Non fanno la felicità, ma aiutano. Quindicimila euro al mese netti. Per due. Che appunto fa 30mila euro. Questa cifra (che, per inciso, è meno della metà di quanto percepisce il direttore di un grande quotidiano) è tutto ciò che rimane in tasca alla coppia Bondi-Repetti una volta abbandonata Forza Italia e dato l’addio al Cavaliere. Ovviamente, solo fino al termine della legislatura.
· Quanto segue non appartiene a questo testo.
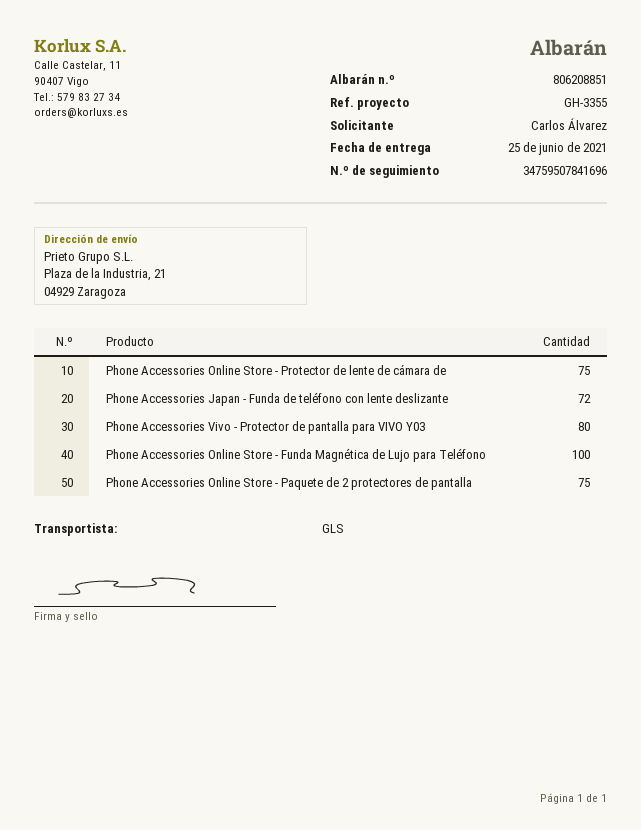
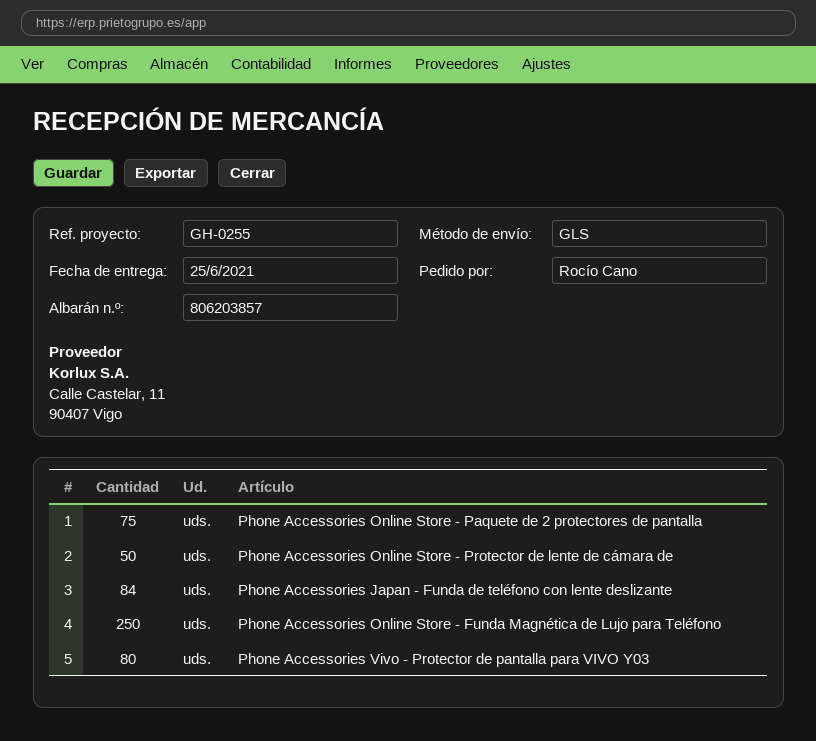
delivery note number: 806208851 -> 806203857
reference: GH-3355 -> GH-0255
ordered by: Carlos Álvarez -> Rocío Cano
Phone Accessories Online Store - Protector de lente de cámara de: 75 -> 50
Phone Accessories Japan - Funda de teléfono con lente deslizante: 72 -> 84
Phone Accessories Online Store - Funda Magnética de Lujo para Teléfono: 100 -> 250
Che potrebbe pure essere traumatica. Il che dà immediata la percezione del sacrificio del duo toscano. Certo, qualche buzzurro obietterà che avrebbero potuto benissimo dimettersi. E rinunciare ad emolumenti dovuti alla volontà di Berlusconi di candidarli. Ma è appunto quel greve sentimento di odio da social network contro cui soprattutto lui, il Bondi delle impareggiabili liriche d’amore a Silvio, ha lottato per intere legislature. Lui, comunista e sindaco rosso divenuto crociato di quel Sire di Arcore conosciuto grazie all’intercessione del maestro Pietro Cascella che, al tempo, lavorava alla sua Cappella (funebre).

Trentamila euro

L’odio dell’ignobile plebaglia contro il Cavaliere che adesso diventa disprezzo per i due fuggitivi, sarà stato duro da digerire. Nemesi impensabile per loro che l’hanno sempre sostenuto e difeso e che oggi, in punta di comunicato stampa, gli danno il benservito. Ricevendo comprensione e stima anzitutto da quanti, negli anni, li marchiarono d’infamia e li crocifissero lungo la strada di Arcore. Oggi il duo Bondi-Repetti vive perciò il suo dramma e la sua resurrezione. In anticipo pure su quella ufficiale. E può anche guardare con una certa serenità al futuro. Grazie a quei trentamila euro al mese. Che non sono trenta denari. E che finiranno, direte voi. Certo che finiranno, a meno che il Matteo fiorentino non si convinca di aver bisogno anch’egli di un collaudato cantore e della sua affabile compagna. 30mila euro in due che in un anno fanno 360mila euro. Sempre netti. Che per 5 anni, quanto dura la legislatura, fanno un milione e ottocentomila euro. E che se li moltiplichi dal 2001, data della prima elezione di Bondi e aggiungi poi quelli ricevuti dalla Repetti, dal 2008 (anno della prima elezione di lei) il mal di testa ti viene sicuro. Così come altrettanto spontaneo un qualche suono gutturale non propriamente comprensivo. Perché trentamila euro al mese non faranno la felicità. Ma, aiutano. Alla faccia, se aiutano!